§ Directions for this task: Each record below is to be restated word for word.

======== Data for review

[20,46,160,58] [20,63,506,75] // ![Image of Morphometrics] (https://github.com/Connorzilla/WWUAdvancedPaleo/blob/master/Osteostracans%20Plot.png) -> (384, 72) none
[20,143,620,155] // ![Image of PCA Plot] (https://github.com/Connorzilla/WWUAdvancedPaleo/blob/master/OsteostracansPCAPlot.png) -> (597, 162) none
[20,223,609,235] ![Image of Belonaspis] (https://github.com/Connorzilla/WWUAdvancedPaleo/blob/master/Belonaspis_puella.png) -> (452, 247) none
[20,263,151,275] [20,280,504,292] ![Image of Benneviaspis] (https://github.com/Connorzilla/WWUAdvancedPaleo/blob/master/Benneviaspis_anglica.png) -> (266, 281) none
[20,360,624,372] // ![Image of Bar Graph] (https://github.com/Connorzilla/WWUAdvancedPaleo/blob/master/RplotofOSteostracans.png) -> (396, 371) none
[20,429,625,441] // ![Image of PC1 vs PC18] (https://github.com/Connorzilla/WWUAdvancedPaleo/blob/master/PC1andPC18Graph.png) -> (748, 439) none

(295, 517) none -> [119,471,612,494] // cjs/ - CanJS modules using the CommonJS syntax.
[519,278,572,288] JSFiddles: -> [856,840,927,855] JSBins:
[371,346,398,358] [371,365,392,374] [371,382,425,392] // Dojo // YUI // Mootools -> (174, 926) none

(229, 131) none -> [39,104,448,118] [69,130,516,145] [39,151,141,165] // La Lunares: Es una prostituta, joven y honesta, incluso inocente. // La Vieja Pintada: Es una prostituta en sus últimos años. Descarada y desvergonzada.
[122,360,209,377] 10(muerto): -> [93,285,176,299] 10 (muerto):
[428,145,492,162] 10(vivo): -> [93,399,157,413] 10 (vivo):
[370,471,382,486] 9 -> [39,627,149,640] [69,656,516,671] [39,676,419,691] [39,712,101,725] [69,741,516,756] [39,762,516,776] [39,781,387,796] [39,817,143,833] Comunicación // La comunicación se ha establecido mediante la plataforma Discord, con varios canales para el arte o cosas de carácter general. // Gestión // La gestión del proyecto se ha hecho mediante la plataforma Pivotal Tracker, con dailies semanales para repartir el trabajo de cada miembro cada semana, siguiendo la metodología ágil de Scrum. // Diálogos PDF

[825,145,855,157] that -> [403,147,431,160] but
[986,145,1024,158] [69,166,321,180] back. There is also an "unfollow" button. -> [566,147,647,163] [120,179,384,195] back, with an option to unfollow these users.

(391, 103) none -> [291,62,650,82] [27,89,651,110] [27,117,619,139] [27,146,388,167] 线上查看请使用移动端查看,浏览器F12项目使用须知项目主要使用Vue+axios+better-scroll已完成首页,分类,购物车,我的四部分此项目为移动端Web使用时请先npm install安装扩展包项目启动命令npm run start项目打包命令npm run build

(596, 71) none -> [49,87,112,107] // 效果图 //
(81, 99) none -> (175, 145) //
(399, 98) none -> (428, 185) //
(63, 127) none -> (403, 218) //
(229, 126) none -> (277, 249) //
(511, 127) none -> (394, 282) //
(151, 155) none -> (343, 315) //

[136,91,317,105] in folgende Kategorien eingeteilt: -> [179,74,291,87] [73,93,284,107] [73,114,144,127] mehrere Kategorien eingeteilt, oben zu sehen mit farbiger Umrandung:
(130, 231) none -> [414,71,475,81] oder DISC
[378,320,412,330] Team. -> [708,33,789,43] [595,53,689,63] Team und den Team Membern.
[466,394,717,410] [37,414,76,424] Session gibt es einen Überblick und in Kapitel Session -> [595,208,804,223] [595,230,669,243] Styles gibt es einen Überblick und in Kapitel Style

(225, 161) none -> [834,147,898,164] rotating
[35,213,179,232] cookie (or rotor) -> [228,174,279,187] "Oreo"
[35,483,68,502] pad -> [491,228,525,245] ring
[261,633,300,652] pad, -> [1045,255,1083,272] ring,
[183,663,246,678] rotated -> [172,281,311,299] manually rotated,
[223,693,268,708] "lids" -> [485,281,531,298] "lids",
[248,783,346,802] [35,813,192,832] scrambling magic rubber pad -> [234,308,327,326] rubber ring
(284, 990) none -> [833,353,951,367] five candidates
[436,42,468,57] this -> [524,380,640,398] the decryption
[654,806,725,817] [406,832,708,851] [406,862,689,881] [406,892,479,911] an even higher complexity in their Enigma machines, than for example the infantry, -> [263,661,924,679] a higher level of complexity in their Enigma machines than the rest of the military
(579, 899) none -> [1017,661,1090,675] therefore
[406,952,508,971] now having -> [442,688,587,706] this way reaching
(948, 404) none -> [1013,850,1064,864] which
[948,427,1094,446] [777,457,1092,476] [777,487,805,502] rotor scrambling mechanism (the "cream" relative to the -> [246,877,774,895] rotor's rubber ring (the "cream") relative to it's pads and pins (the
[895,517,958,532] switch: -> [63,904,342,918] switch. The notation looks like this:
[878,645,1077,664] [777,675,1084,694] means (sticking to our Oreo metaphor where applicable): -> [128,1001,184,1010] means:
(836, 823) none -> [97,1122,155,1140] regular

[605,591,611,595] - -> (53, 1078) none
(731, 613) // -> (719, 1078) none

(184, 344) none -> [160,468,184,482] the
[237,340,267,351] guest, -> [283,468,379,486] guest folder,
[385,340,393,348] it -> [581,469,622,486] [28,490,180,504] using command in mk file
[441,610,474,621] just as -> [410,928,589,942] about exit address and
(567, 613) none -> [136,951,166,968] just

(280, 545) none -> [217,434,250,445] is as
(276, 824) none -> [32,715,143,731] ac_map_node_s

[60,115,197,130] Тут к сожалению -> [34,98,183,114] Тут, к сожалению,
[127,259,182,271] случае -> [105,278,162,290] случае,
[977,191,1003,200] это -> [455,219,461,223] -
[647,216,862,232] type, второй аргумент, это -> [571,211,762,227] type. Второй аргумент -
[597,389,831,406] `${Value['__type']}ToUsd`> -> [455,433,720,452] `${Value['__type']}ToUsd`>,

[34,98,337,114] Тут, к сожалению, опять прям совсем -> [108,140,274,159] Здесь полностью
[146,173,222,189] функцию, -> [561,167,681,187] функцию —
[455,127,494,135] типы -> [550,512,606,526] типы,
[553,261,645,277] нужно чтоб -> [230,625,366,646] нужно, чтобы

================

§ Answer box:
[20,46,160,58] [20,63,506,75] // ![Image of Morphometrics] (https://github.com/Connorzilla/WWUAdvancedPaleo/blob/master/Osteostracans%20Plot.png) -> (384, 72) none
[20,143,620,155] // ![Image of PCA Plot] (https://github.com/Connorzilla/WWUAdvancedPaleo/blob/master/OsteostracansPCAPlot.png) -> (597, 162) none
[20,223,609,235] ![Image of Belonaspis] (https://github.com/Connorzilla/WWUAdvancedPaleo/blob/master/Belonaspis_puella.png) -> (452, 247) none
[20,263,151,275] [20,280,504,292] ![Image of Benneviaspis] (https://github.com/Connorzilla/WWUAdvancedPaleo/blob/master/Benneviaspis_anglica.png) -> (266, 281) none
[20,360,624,372] // ![Image of Bar Graph] (https://github.com/Connorzilla/WWUAdvancedPaleo/blob/master/RplotofOSteostracans.png) -> (396, 371) none
[20,429,625,441] // ![Image of PC1 vs PC18] (https://github.com/Connorzilla/WWUAdvancedPaleo/blob/master/PC1andPC18Graph.png) -> (748, 439) none

(295, 517) none -> [119,471,612,494] // cjs/ - CanJS modules using the CommonJS syntax.
[519,278,572,288] JSFiddles: -> [856,840,927,855] JSBins:
[371,346,398,358] [371,365,392,374] [371,382,425,392] // Dojo // YUI // Mootools -> (174, 926) none

(229, 131) none -> [39,104,448,118] [69,130,516,145] [39,151,141,165] // La Lunares: Es una prostituta, joven y honesta, incluso inocente. // La Vieja Pintada: Es una prostituta en sus últimos años. Descarada y desvergonzada.
[122,360,209,377] 10(muerto): -> [93,285,176,299] 10 (muerto):
[428,145,492,162] 10(vivo): -> [93,399,157,413] 10 (vivo):
[370,471,382,486] 9 -> [39,627,149,640] [69,656,516,671] [39,676,419,691] [39,712,101,725] [69,741,516,756] [39,762,516,776] [39,781,387,796] [39,817,143,833] Comunicación // La comunicación se ha establecido mediante la plataforma Discord, con varios canales para el arte o cosas de carácter general. // Gestión // La gestión del proyecto se ha hecho mediante la plataforma Pivotal Tracker, con dailies semanales para repartir el trabajo de cada miembro cada semana, siguiendo la metodología ágil de Scrum. // Diálogos PDF

[825,145,855,157] that -> [403,147,431,160] but
[986,145,1024,158] [69,166,321,180] back. There is also an "unfollow" button. -> [566,147,647,163] [120,179,384,195] back, with an option to unfollow these users.

(391, 103) none -> [291,62,650,82] [27,89,651,110] [27,117,619,139] [27,146,388,167] 线上查看请使用移动端查看,浏览器F12项目使用须知项目主要使用Vue+axios+better-scroll已完成首页,分类,购物车,我的四部分此项目为移动端Web使用时请先npm install安装扩展包项目启动命令npm run start项目打包命令npm run build

(596, 71) none -> [49,87,112,107] // 效果图 //
(81, 99) none -> (175, 145) //
(399, 98) none -> (428, 185) //
(63, 127) none -> (403, 218) //
(229, 126) none -> (277, 249) //
(511, 127) none -> (394, 282) //
(151, 155) none -> (343, 315) //

[136,91,317,105] in folgende Kategorien eingeteilt: -> [179,74,291,87] [73,93,284,107] [73,114,144,127] mehrere Kategorien eingeteilt, oben zu sehen mit farbiger Umrandung:
(130, 231) none -> [414,71,475,81] oder DISC
[378,320,412,330] Team. -> [708,33,789,43] [595,53,689,63] Team und den Team Membern.
[466,394,717,410] [37,414,76,424] Session gibt es einen Überblick und in Kapitel Session -> [595,208,804,223] [595,230,669,243] Styles gibt es einen Überblick und in Kapitel Style

(225, 161) none -> [834,147,898,164] rotating
[35,213,179,232] cookie (or rotor) -> [228,174,279,187] "Oreo"
[35,483,68,502] pad -> [491,228,525,245] ring
[261,633,300,652] pad, -> [1045,255,1083,272] ring,
[183,663,246,678] rotated -> [172,281,311,299] manually rotated,
[223,693,268,708] "lids" -> [485,281,531,298] "lids",
[248,783,346,802] [35,813,192,832] scrambling magic rubber pad -> [234,308,327,326] rubber ring
(284, 990) none -> [833,353,951,367] five candidates
[436,42,468,57] this -> [524,380,640,398] the decryption
[654,806,725,817] [406,832,708,851] [406,862,689,881] [406,892,479,911] an even higher complexity in their Enigma machines, than for example the infantry, -> [263,661,924,679] a higher level of complexity in their Enigma machines than the rest of the military
(579, 899) none -> [1017,661,1090,675] therefore
[406,952,508,971] now having -> [442,688,587,706] this way reaching
(948, 404) none -> [1013,850,1064,864] which
[948,427,1094,446] [777,457,1092,476] [777,487,805,502] rotor scrambling mechanism (the "cream" relative to the -> [246,877,774,895] rotor's rubber ring (the "cream") relative to it's pads and pins (the
[895,517,958,532] switch: -> [63,904,342,918] switch. The notation looks like this:
[878,645,1077,664] [777,675,1084,694] means (sticking to our Oreo metaphor where applicable): -> [128,1001,184,1010] means:
(836, 823) none -> [97,1122,155,1140] regular

[605,591,611,595] - -> (53, 1078) none
(731, 613) // -> (719, 1078) none

(184, 344) none -> [160,468,184,482] the
[237,340,267,351] guest, -> [283,468,379,486] guest folder,
[385,340,393,348] it -> [581,469,622,486] [28,490,180,504] using command in mk file
[441,610,474,621] just as -> [410,928,589,942] about exit address and
(567, 613) none -> [136,951,166,968] just

(280, 545) none -> [217,434,250,445] is as
(276, 824) none -> [32,715,143,731] ac_map_node_s

[60,115,197,130] Тут к сожалению -> [34,98,183,114] Тут, к сожалению,
[127,259,182,271] случае -> [105,278,162,290] случае,
[977,191,1003,200] это -> [455,219,461,223] -
[647,216,862,232] type, второй аргумент, это -> [571,211,762,227] type. Второй аргумент -
[597,389,831,406] `${Value['__type']}ToUsd`> -> [455,433,720,452] `${Value['__type']}ToUsd`>,

[34,98,337,114] Тут, к сожалению, опять прям совсем -> [108,140,274,159] Здесь полностью
[146,173,222,189] функцию, -> [561,167,681,187] функцию —
[455,127,494,135] типы -> [550,512,606,526] типы,
[553,261,645,277] нужно чтоб -> [230,625,366,646] нужно, чтобы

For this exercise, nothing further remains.